* [YOUR GOAL]
Would you please output only the lines from the one containing "tracking number: 475169666724 -> 475169636724" through the end of the entries below, exactly as written?

(Before-and-after change data)
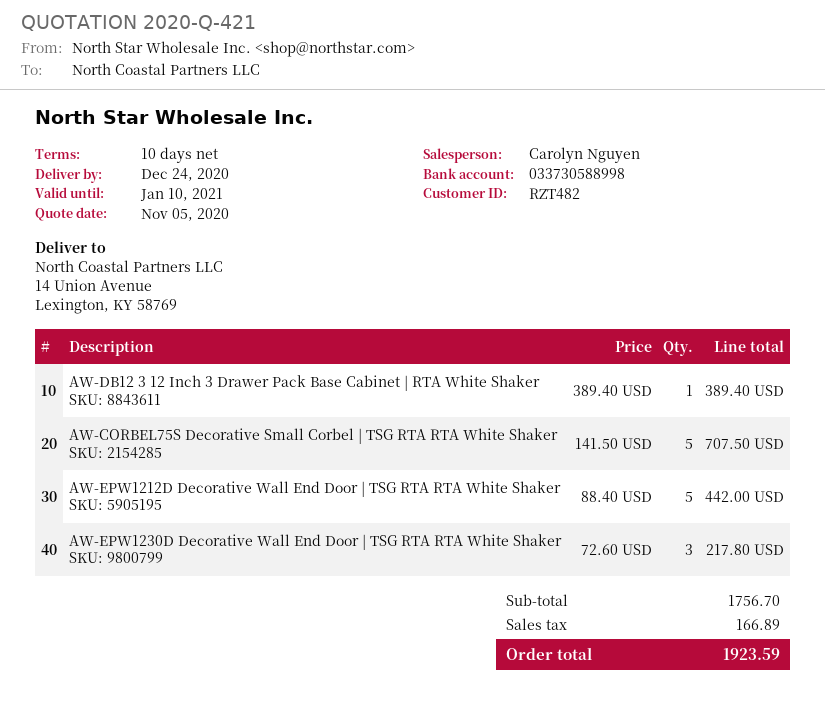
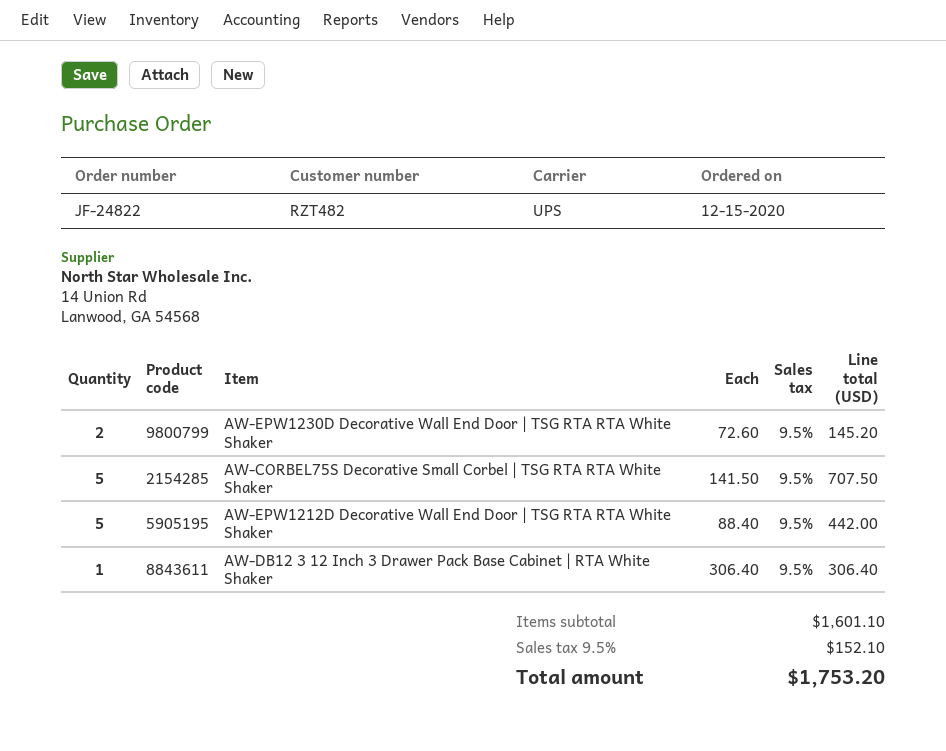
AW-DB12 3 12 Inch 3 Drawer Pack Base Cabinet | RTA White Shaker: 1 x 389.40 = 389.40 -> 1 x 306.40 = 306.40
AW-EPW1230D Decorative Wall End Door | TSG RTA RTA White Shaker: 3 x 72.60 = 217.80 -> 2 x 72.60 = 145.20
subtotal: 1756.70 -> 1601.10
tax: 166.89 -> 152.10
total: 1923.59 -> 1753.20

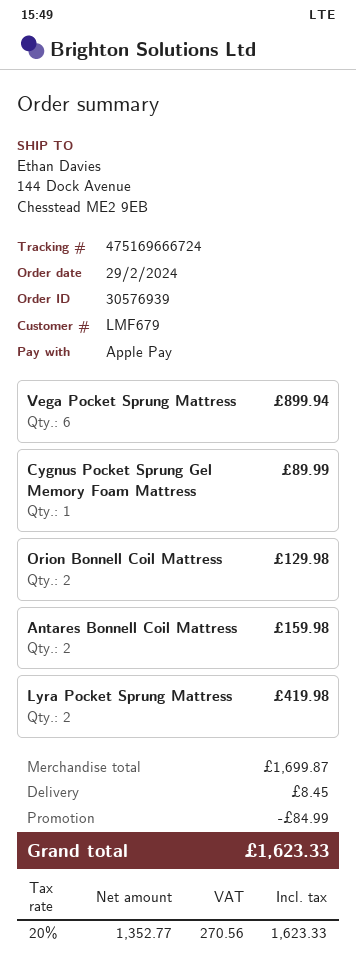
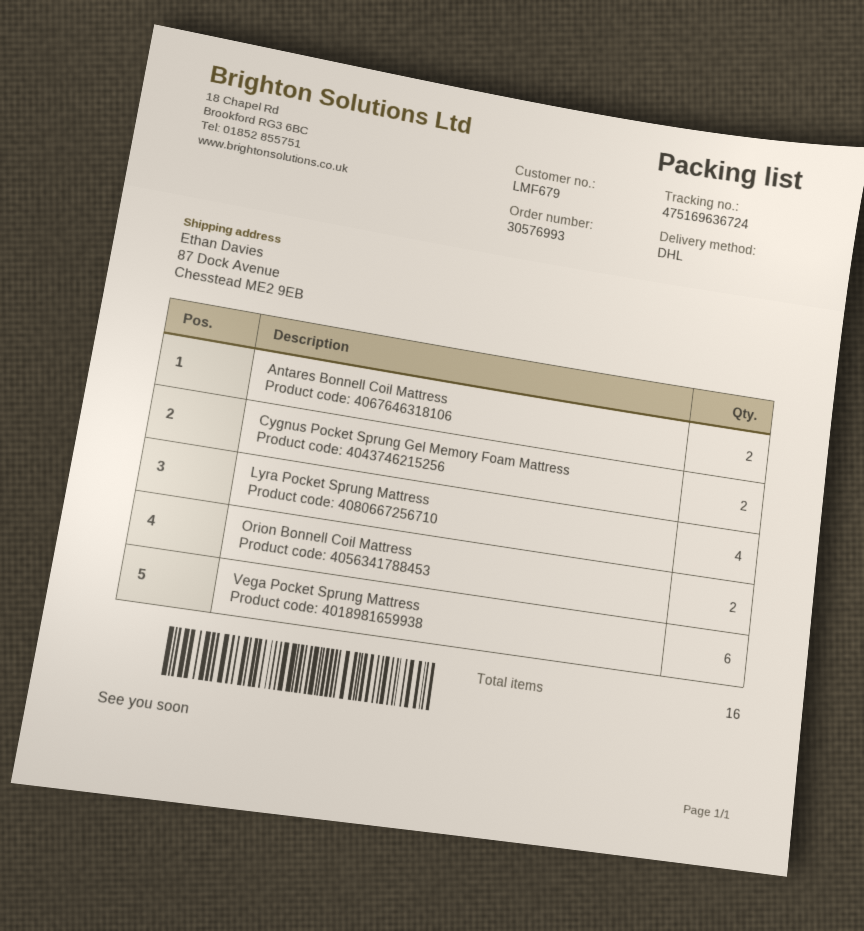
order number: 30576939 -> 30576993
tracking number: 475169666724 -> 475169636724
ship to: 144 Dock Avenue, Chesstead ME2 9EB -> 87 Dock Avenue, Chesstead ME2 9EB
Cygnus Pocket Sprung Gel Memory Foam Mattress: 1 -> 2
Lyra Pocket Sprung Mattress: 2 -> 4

* [REPLY]
tracking number: 475169666724 -> 475169636724
ship to: 144 Dock Avenue, Chesstead ME2 9EB -> 87 Dock Avenue, Chesstead ME2 9EB
Cygnus Pocket Sprung Gel Memory Foam Mattress: 1 -> 2
Lyra Pocket Sprung Mattress: 2 -> 4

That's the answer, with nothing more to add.